What are your thoughts on the best dark paint wax ever?????


----------



## NickP (May 6, 2002)

On my old car which was dark ish I had excellent results with Zymol Destiny


----------



## Guest (Mar 17, 2009)

NickP said:


> On my old car which was dark ish I had excellent results with Zymol Destiny


Any car looks good in HDR after about an hour of photoshopping! :lol:


----------



## NickP (May 6, 2002)

Same shine whether HDR'd or not


----------



## stu_tt (May 17, 2007)

Swissvax Best Of Show - £120 ish a tub. Allegedly lasts for 3 or 4 yrs. Will know more later in the year when my car get a pro detail, finished off with this. Talk to Jac-in-a-box; he uses it and swears by it.

stu


----------



## TTgreeny (Aug 22, 2008)

heres how the paintwork on my old corrado looked after using http://www.cleanyourcar.co.uk/glazes/cl ... d_118.html followed by http://www.cleanyourcar.co.uk/wax/victo ... d_234.html









and lately with the TT i used http://www.autoglym.co.uk/enGB/product- ... HF&Range=1 followed with a few layers of http://www.elitecarcare.co.uk/collinite ... ng-kit.php









both cars were washed with http://www.autoglym.co.uk/enGB/product- ... =K&Range=1


----------



## mighTy Tee (Jul 10, 2002)

Swissvax Saphir at £70 is excellent stuff. The Best of Show is supposed to be even better.

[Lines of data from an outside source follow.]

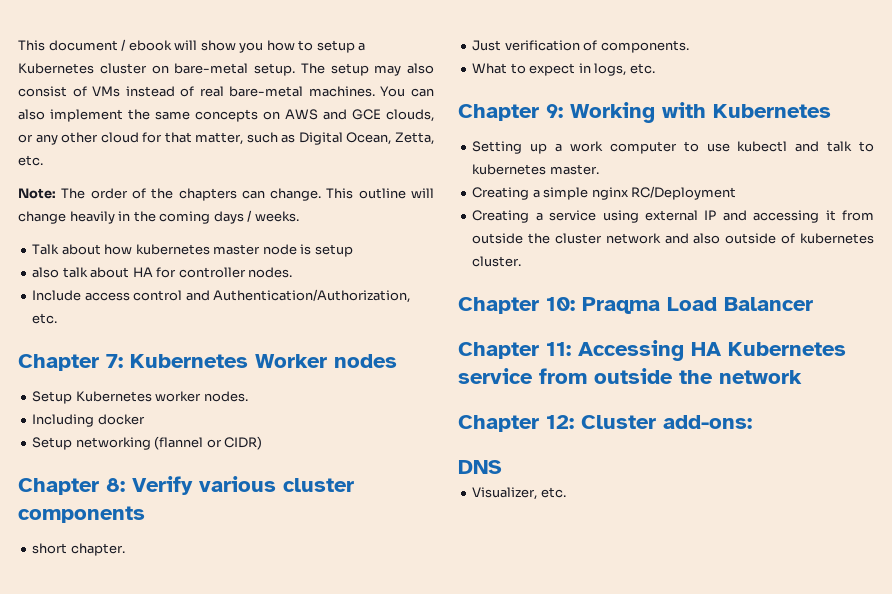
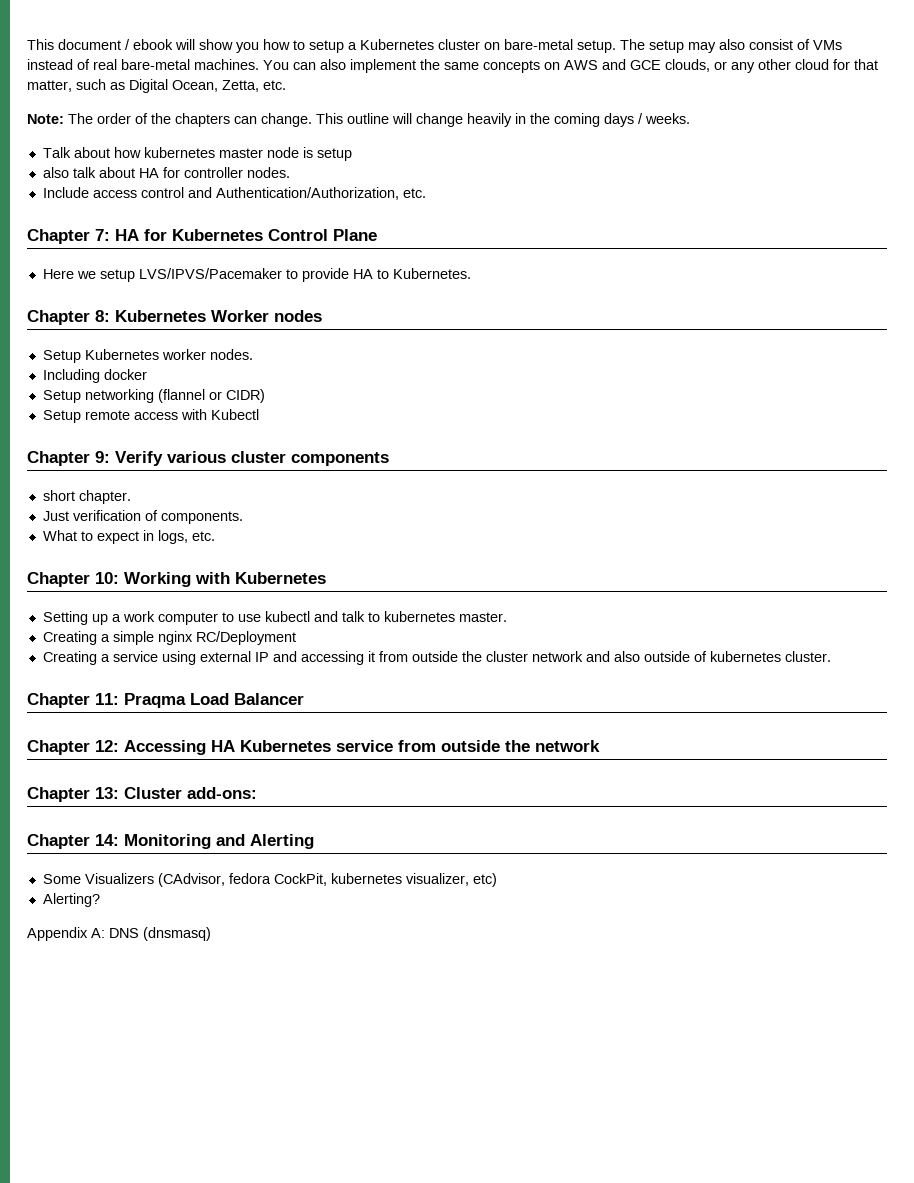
(123, 361) none -> [115,229,377,241] [42,268,471,282] [27,310,110,325] HA for Kubernetes Control Plane // Here we setup LVS/IPVS/Pacemaker to provide HA to Kubernetes. // Chapter 8:
[18,478,125,495] // Chapter 8: -> [42,409,259,423] [27,451,110,466] // Setup remote access with Kubectl // Chapter 9:
[546,104,563,118] 9: -> [95,572,119,584] 10:
[546,297,575,311] 10: -> [95,693,119,705] 11:
[546,342,571,356] 11: -> [95,740,119,752] 12:
[546,415,574,429] 12: -> [95,787,119,799] 13:
(752, 422) none -> [27,834,314,849] [42,873,497,887] [42,893,100,907] [27,927,105,941] Chapter 14: Monitoring and Alerting // Some Visualizers (CAdvisor, fedora CockPit, kubernetes visualizer, etc) // Alerting? // Appendix A:
[472,487,566,500] // Visualizer, etc. -> [143,927,211,941] (dnsmasq)

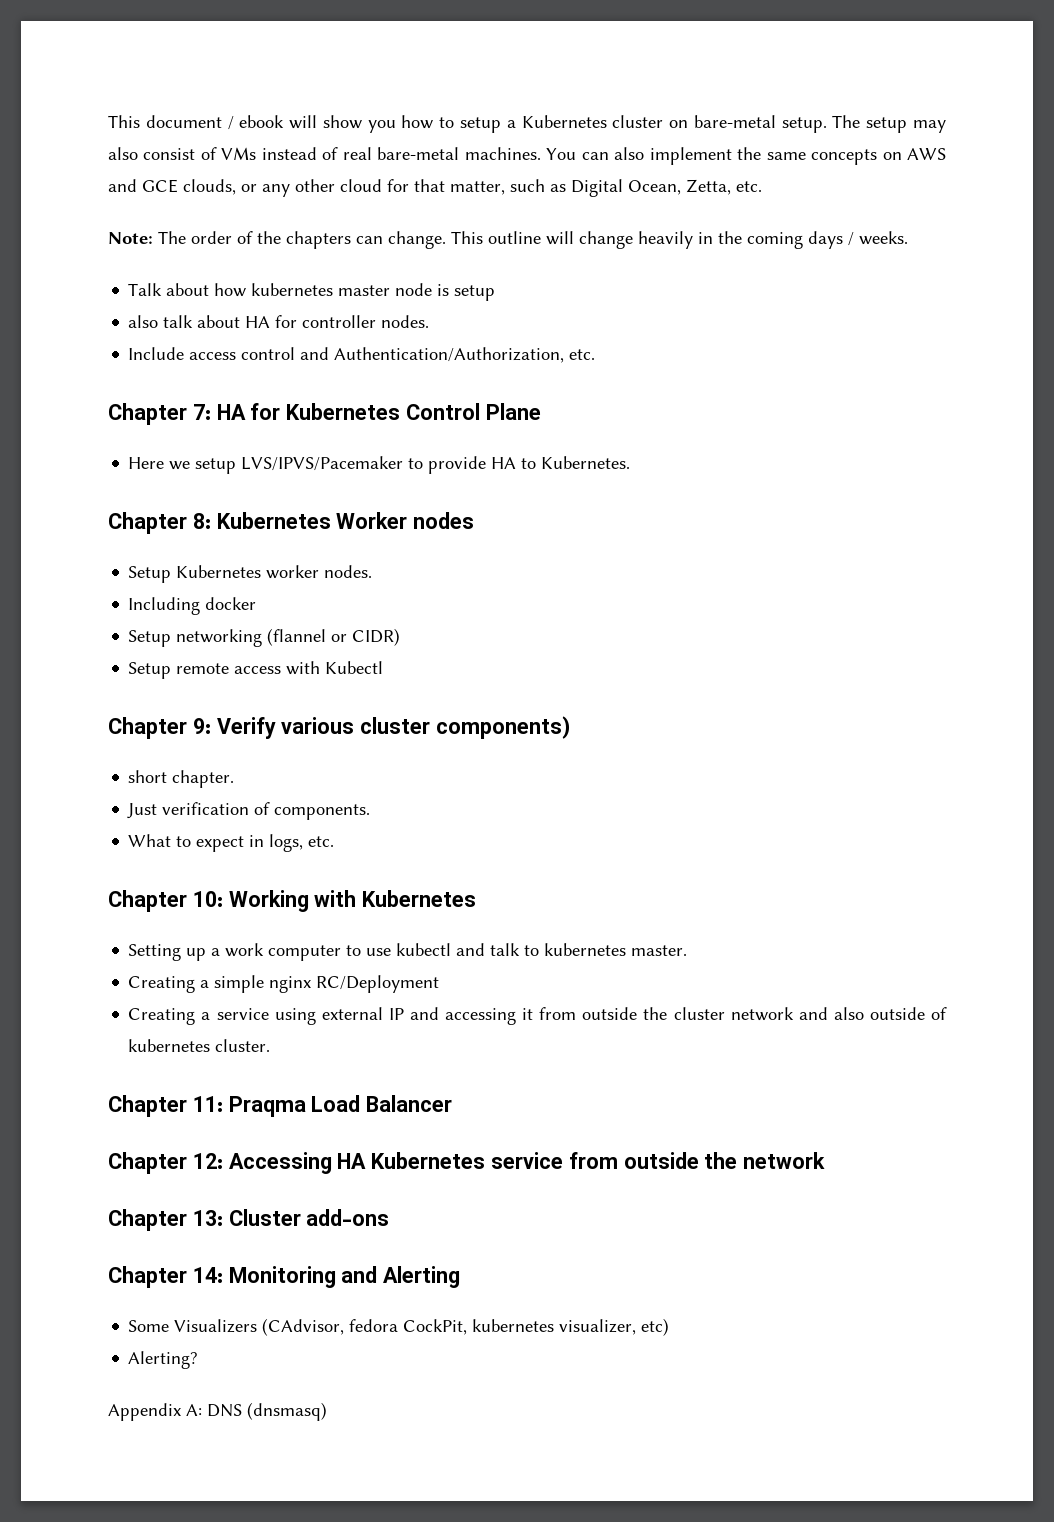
[291,452,389,466] components -> [436,716,571,739] components)
[187,787,257,799] add-ons: -> [306,1209,390,1226] add-ons

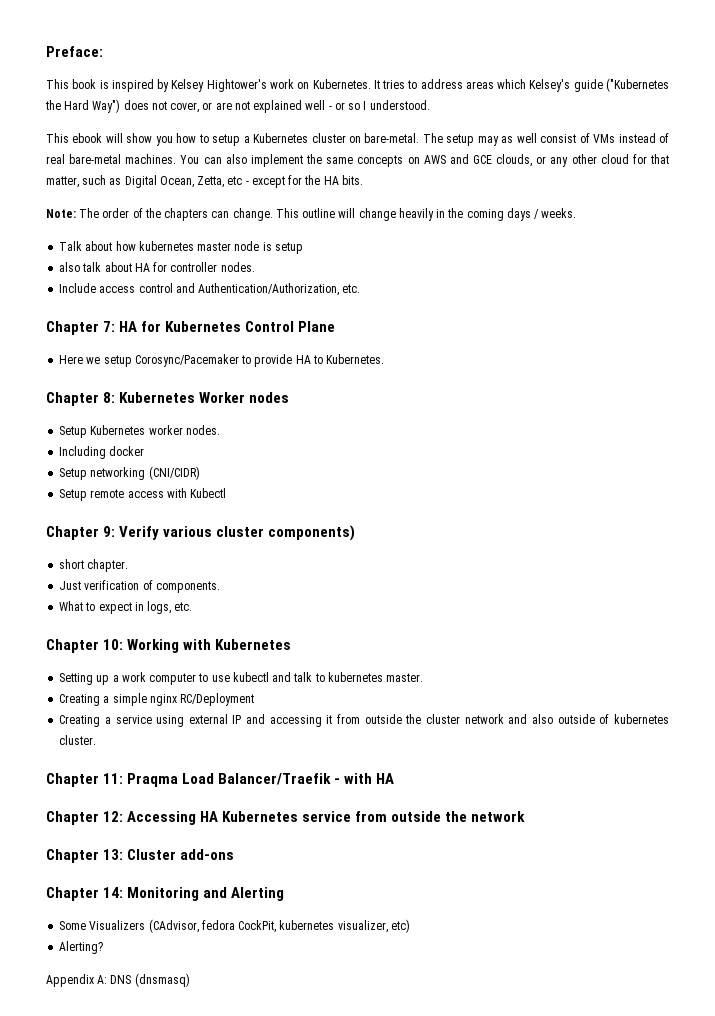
[108,115,234,130] This document / -> [46,46,103,57] [46,78,669,92] [45,99,430,113] [46,133,69,143] Preface: // This book is inspired by Kelsey Hightower's work on Kubernetes. It tries to address areas which Kelsey's guide ("Kubernetes the Hard Way") does not cover, or are not explained well - or so I understood. // This
[693,115,827,133] bare-metal setup. -> [364,133,420,143] bare-metal.
[108,147,138,160] also -> [501,133,537,143] as well
[736,181,762,192] etc. -> [227,175,363,188] etc - except for the HA bits.
[241,456,404,471] LVS/IPVS/Pacemaker -> [134,354,239,367] Corosync/Pacemaker
[267,628,401,646] (flannel or CIDR) -> [148,466,200,480] (CNI/CIDR)
[366,1095,453,1112] Balancer -> [218,773,395,785] Balancer/Traefik - with HA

A tub lasts several years (doing 2 cars) so whilst the initial expense seems high it is good value for money.

BTW - I used to think why spend all that money on a wax, just dont knock it until you have tried it. :wink:


----------



## mav696 (May 21, 2006)

Another vote for Swissvax Best of Show


----------



## TTgreeny (Aug 22, 2008)

would love to try this swissvax best of show,but 120 quid a tub,nearly half a weeks wage up here in donny lol


----------



## williammc (Dec 24, 2008)

Hi rustybear if you like farecla they do a wax for dark colours sort of dark grey rather than the normal white liquid as in gold /black top polish


----------



## amiTT (Jul 24, 2007)

AutoGlym HD Wax gets my vote, £40 for a tub that so far has lasted me ages (done 12 cars so far [2 layers on each]) and i have just seen it start to go down a little from the top...

Came up as one of the top waxes in the DetailingWorld test not too long ago and the shine/finish is superb...

Example:


----------



## rustybear100 (Sep 22, 2008)

thanks guys


----------



## BAMTT (Feb 22, 2004)

My MKV GTI after some Saphir


----------